«Ricordami»
di Caterina Rondello
Camminando verso casa mi ero specchiata istintivamente nella
vetrina e vedevo quella ciocca di capelli mossi, un po’
scompigliati, che mi cadeva sul lato del viso e che ogni mattina
cercavo di sistemare alla meno peggio. Forse anche io in
passato ero stata come quelle ragazzine un po’ viziate che
camminano in gruppo, ridacchiando del niente e che ora vedo
spesso passare quando, ferma in macchina, aspetto mia figlia
uscire da scuola. Anche lei, come loro, con i pantaloni troppo
bassi e la maglietta troppo corta.
Ma anche io, in fondo, alla sua età avevo le stesse velleità, non
molto approvate da mia madre.
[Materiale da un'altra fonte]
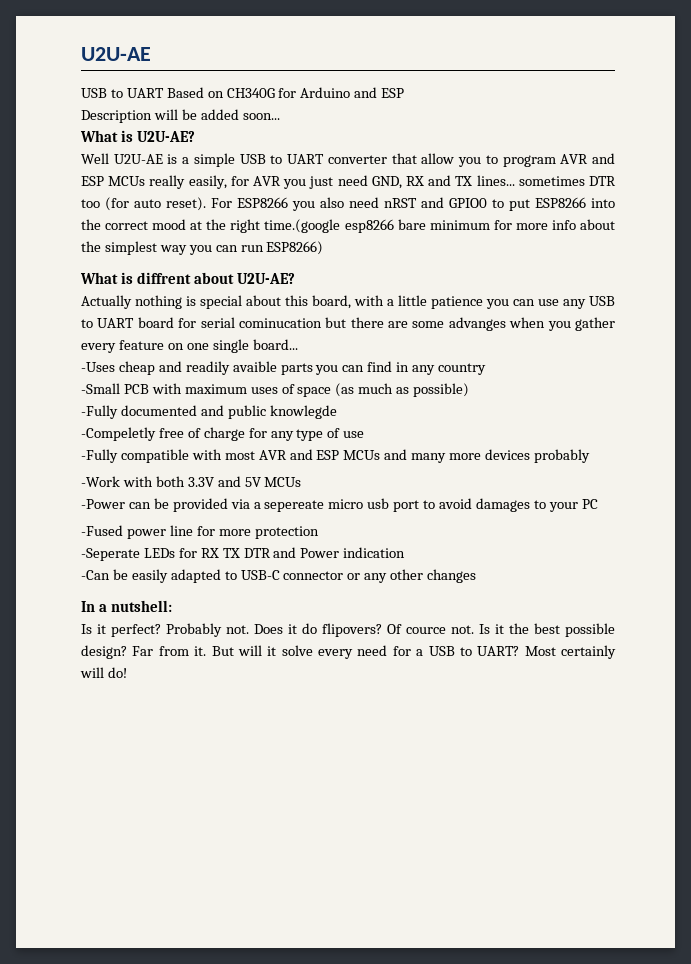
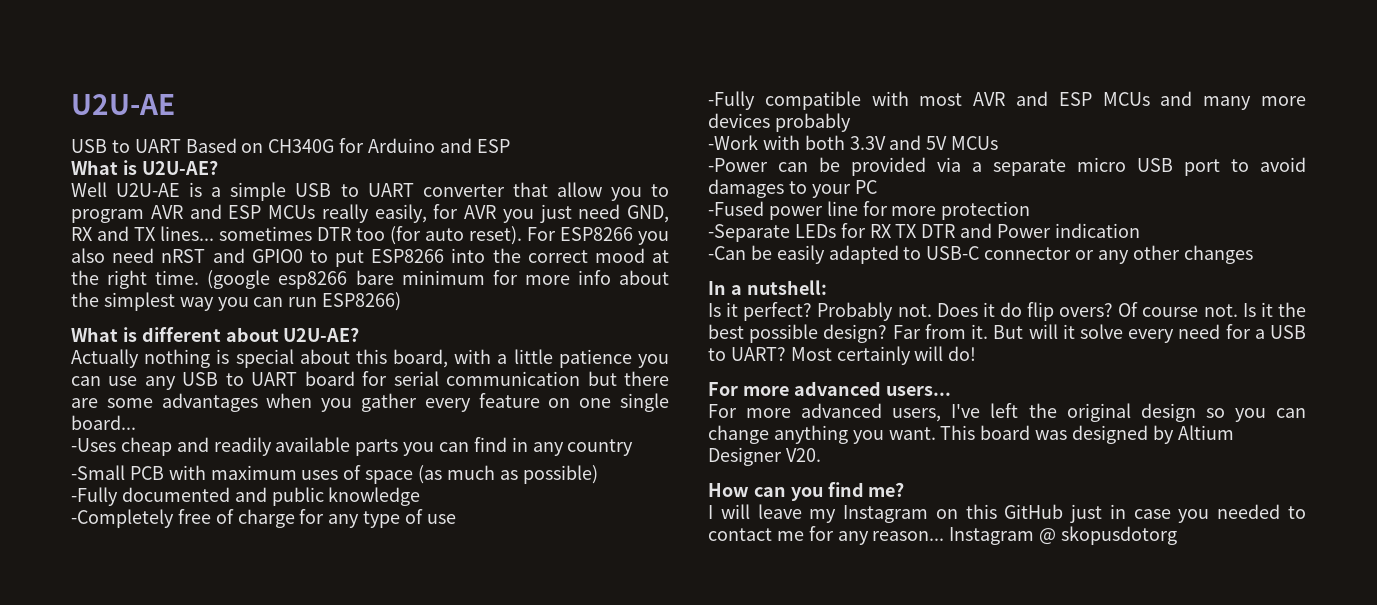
[81,109,280,123] // Description will be added soon... -> (510, 146) none
[264,219,341,233] time.(google -> [155,270,271,289] time. (google
[136,272,191,284] diffrent -> [141,327,221,342] different
[238,318,322,328] cominucation -> [446,371,581,386] communication
[448,317,506,331] advanges -> [161,393,258,412] advantages
[232,361,277,372] avaible -> [275,437,351,452] available
[269,405,337,419] [81,427,156,441] knowlegde // -Compeletly -> [328,487,421,506] [71,509,174,528] knowledge // -Completely
[264,498,390,512] sepereate micro usb -> [993,157,1173,176] separate micro USB
[81,548,140,561] -Seperate -> [708,224,790,242] -Separate
[322,623,446,637] flipovers? Of cource -> [1027,302,1199,321] flip overs? Of course
(127, 672) none -> [708,381,951,396] [708,403,1306,422] [708,425,1234,444] [708,447,821,466] [708,482,905,501] [708,504,1306,523] [708,526,1178,545] // For more advanced users... // For more advanced users, I've left the original design so you can change anything you want. This board was designed by Altium Designer V20. // How can you find me? // I will leave my Instagram on this GitHub just in case you needed to contact me for any reason... Instagram @ skopusdotorg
Ricordo che in quel periodo
avevo preso a frequentare una compagna di scuola, una tipa
strana con troppi orecchini ai lobi e un brillantino al naso. Mia
madre la definiva «estrosa», ma io sapevo benissimo che non
le piaceva e, forse, la frequentavo principalmente per questo.
Passavamo i pomeriggi in camera mia a ridere come sceme,
prendendo in giro questo o quel professore. Tutte le mie
giornate giravano attorno a questi piccoli pettegolezzi, ai
bigliettini preparati accuratamente per i compiti in classe da
passare, alla musica ad alto volume ed alle risate.